● **Data to examine**

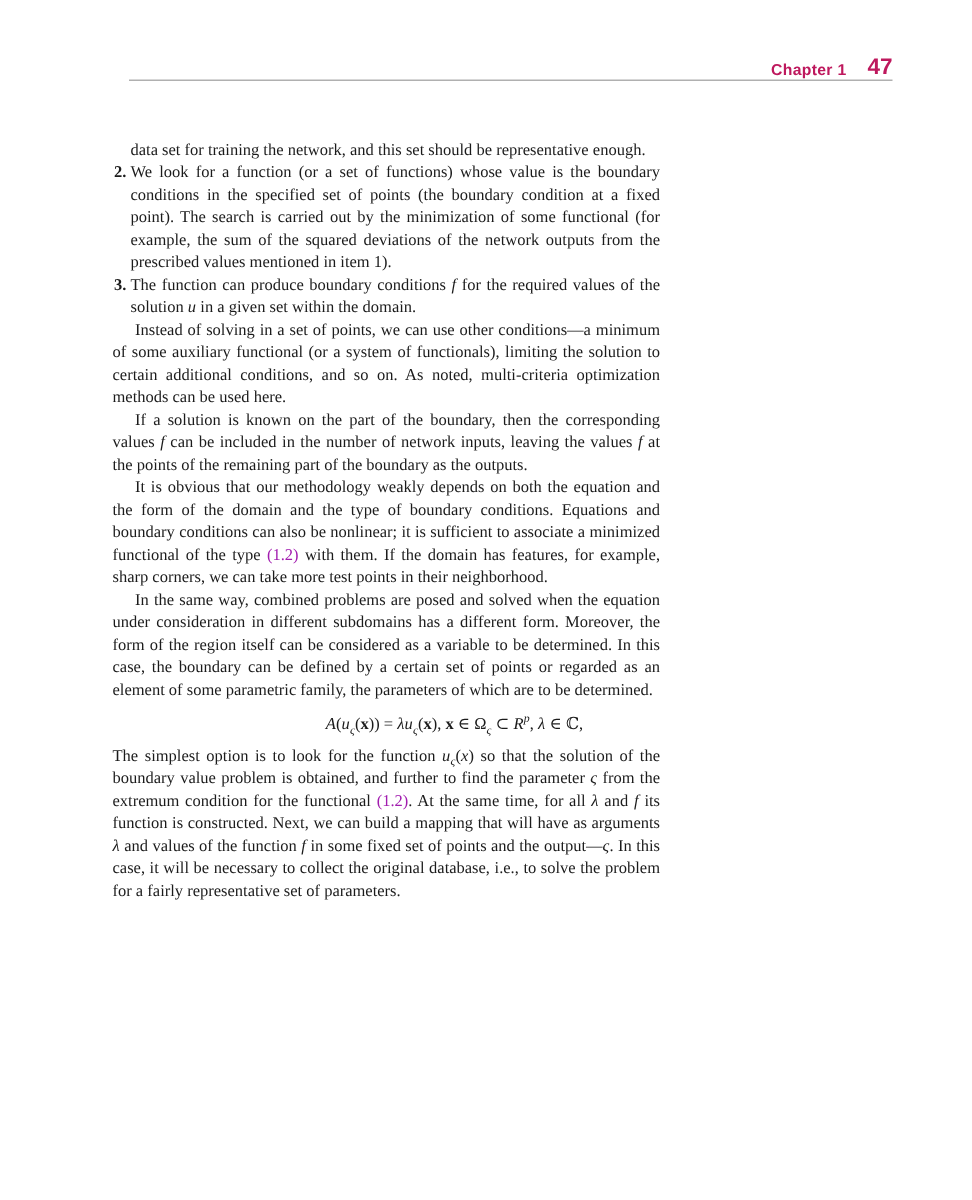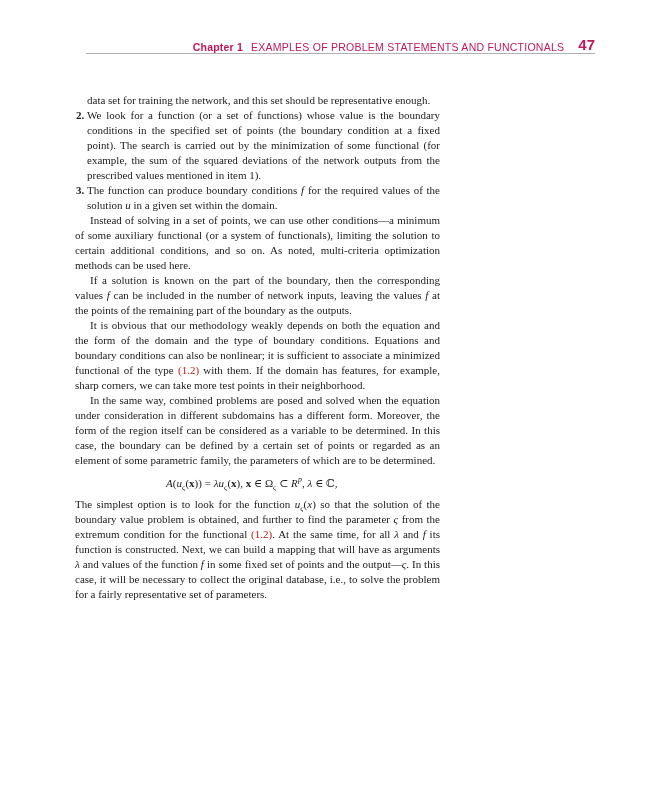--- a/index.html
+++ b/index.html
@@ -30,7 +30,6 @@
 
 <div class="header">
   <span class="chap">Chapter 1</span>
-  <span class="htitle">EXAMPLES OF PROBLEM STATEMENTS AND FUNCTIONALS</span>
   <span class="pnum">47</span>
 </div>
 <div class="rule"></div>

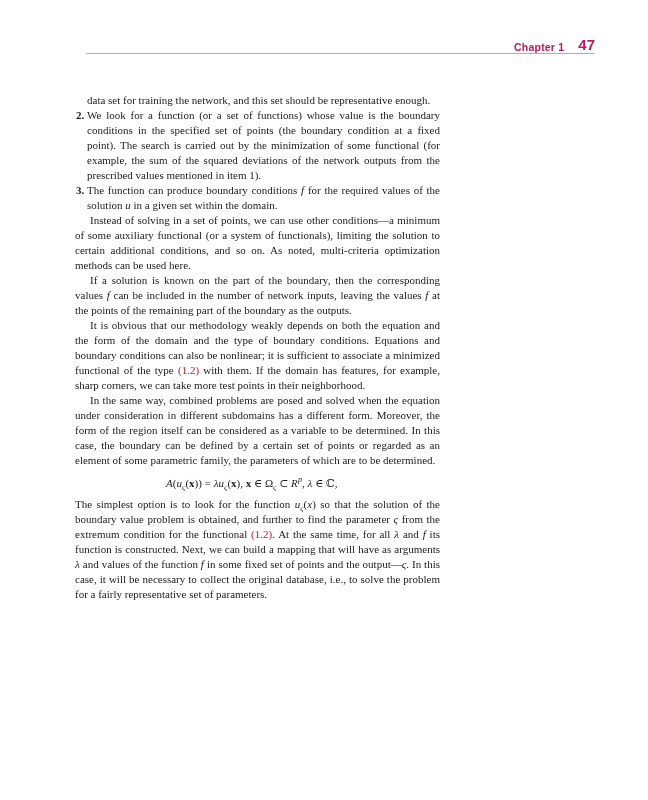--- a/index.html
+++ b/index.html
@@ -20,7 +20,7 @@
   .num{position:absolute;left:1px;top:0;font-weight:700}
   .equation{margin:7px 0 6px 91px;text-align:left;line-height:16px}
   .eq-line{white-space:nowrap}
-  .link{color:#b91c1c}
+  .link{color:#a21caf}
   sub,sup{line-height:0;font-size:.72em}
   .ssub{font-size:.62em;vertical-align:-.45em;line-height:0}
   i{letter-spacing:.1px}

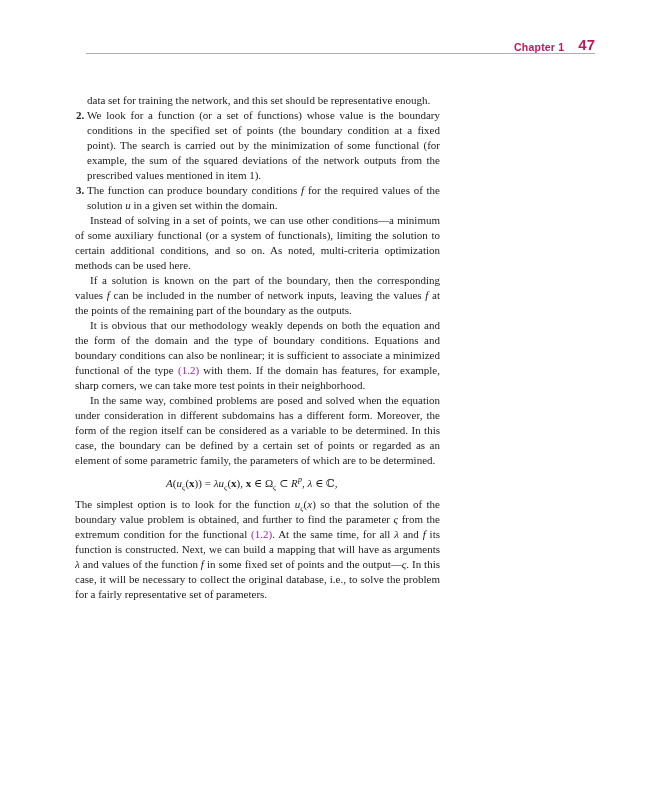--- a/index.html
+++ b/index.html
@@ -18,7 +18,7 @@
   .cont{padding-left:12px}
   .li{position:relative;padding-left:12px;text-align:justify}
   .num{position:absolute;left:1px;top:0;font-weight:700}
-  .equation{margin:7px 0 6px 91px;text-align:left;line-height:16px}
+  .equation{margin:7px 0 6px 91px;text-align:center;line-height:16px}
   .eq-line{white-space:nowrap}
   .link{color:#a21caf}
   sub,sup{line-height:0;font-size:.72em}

● **Exercise directions**
Output every entry verbatim. Pictures do not belong in the copy.

● **Solved problem**
--- a/index.html
+++ b/index.html
@@ -30,7 +30,6 @@
 
 <div class="header">
   <span class="chap">Chapter 1</span>
-  <span class="htitle">EXAMPLES OF PROBLEM STATEMENTS AND FUNCTIONALS</span>
   <span class="pnum">47</span>
 </div>
 <div class="rule"></div>

--- a/index.html
+++ b/index.html
@@ -20,7 +20,7 @@
   .num{position:absolute;left:1px;top:0;font-weight:700}
   .equation{margin:7px 0 6px 91px;text-align:left;line-height:16px}
   .eq-line{white-space:nowrap}
-  .link{color:#b91c1c}
+  .link{color:#a21caf}
   sub,sup{line-height:0;font-size:.72em}
   .ssub{font-size:.62em;vertical-align:-.45em;line-height:0}
   i{letter-spacing:.1px}

--- a/index.html
+++ b/index.html
@@ -18,7 +18,7 @@
   .cont{padding-left:12px}
   .li{position:relative;padding-left:12px;text-align:justify}
   .num{position:absolute;left:1px;top:0;font-weight:700}
-  .equation{margin:7px 0 6px 91px;text-align:left;line-height:16px}
+  .equation{margin:7px 0 6px 91px;text-align:center;line-height:16px}
   .eq-line{white-space:nowrap}
   .link{color:#a21caf}
   sub,sup{line-height:0;font-size:.72em}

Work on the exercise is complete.